Almost a century later, the trees populating the city's water supply land off Kennedy and Chesterfield roads are dying off rapidly, in part due to an invasive insect called the red pine scale. The pest first spread in southern New England, New York, New Jersey and eastern Pennsylvania in the 1940s, and then emerged in New Hampshire and Maine in 2012.
The city Department of Public Works began removing the ailing trees - which had already been declining in health before the aggressive red scale came around - last week. Cotton Tree Services of Northampton has been contracted to do the painstaking work, said Nicole Sanford, senior environmental specialist for the DPW.
For the next two weeks, the city will be removing upwards of 2,000 pines from 21 acres of the city's water supply land. But that's just the beginning, Sanford said. Cotton will take down more than 11,000 trees in all on 200-plus acres of land over the course of two years.
An operation of this nature doesn't usually take this long, explained Michael Mauri, a licensed forester hired by the city for the job. But because the forest is transitioning from red pines to sugar maples, the pines are being cut down and lifted one-by-one over the tree tops by crane to preserve the latter.
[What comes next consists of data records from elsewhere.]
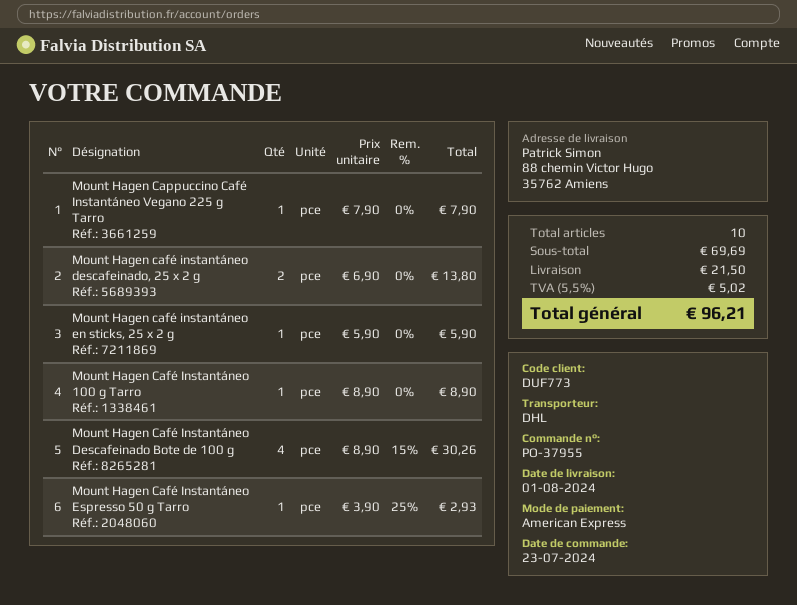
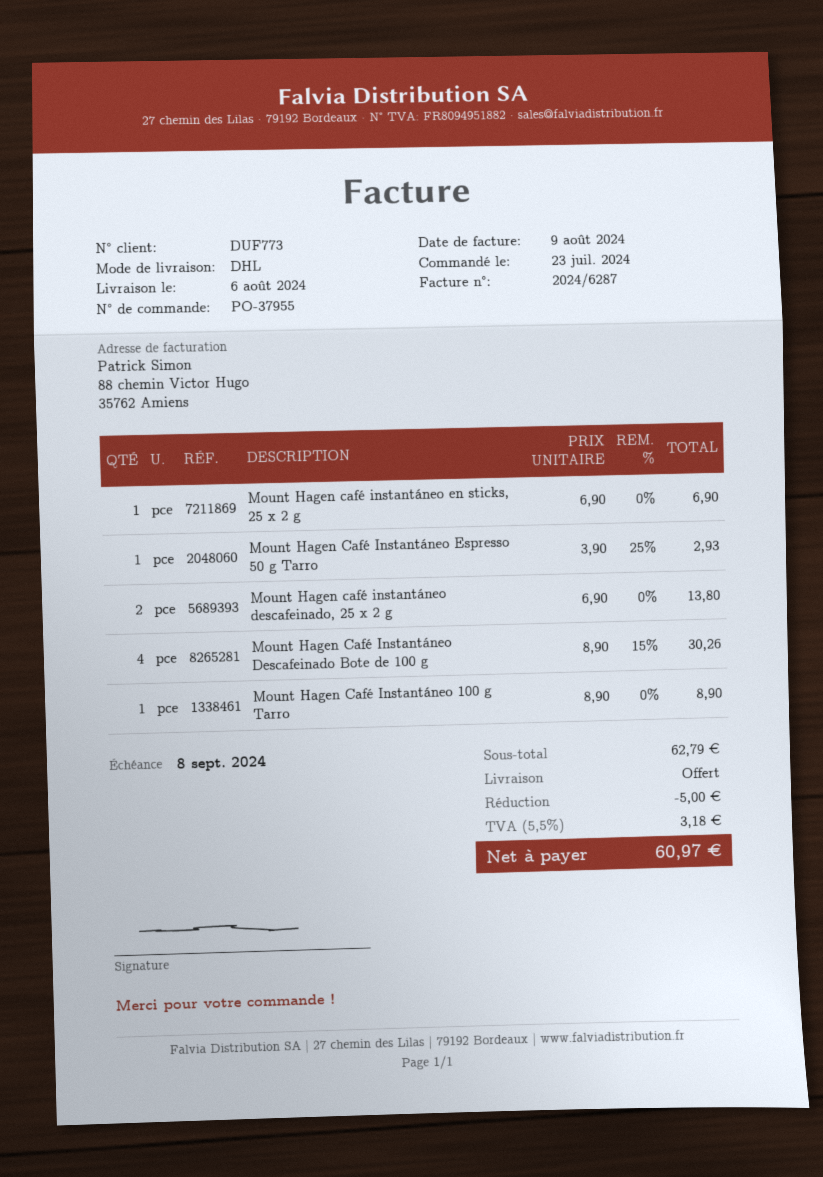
delivery date: 2024-08-01 -> 2024-08-06
Mount Hagen Cappuccino Café Instantáneo Vegano 225 g Tarro: 1 x 7.90 = 7.90 -> none
Mount Hagen café instantáneo en sticks, 25 x 2 g: 1 x 5.90 = 5.90 -> 1 x 6.90 = 6.90
subtotal: 69.69 -> 62.79
discount: none -> 5.00
shipping: 21.50 -> 0.00
tax: 5.5% = 5.02 -> 5.5% = 3.18
total: 96.21 -> 60.97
"We're really bending over backwards to protect these trees," Mauri said Thursday.
Each tree takes about half an hour to take down. That's mostly because they're so big: The most enormous tower 100 feet above the forest floor and weigh up to 10,000 pounds.
Removing the trees won't cost the city anything, Sanford said; Northampton will actually profit by about $140,000, as the trunks will be sold for utility poles and the tree tops are being chipped for mulch.
Environmentalists have raised questions over how the tree removal operation might affect the local ecosystem and watershed. As a response, the DPW and Mauri led a nature walk through the Leeds property in November, during which they explained the relationship between the forest and water supply protection as well as the fate of the red pines.The city is hosting another walk on Monday, March 16, from 4-5:30 p.m.
Mauri noted that Northampton has nearly 3,500 acres of watershed land, and the parcels being logged are a relatively small portion of that. And the maples, a native species, will protect the watershed just as the pines did.
"The forest is dynamic, constantly changing and growing. It's not fixed," Sanford said. "It's still going to be a forest once the red pines are gone."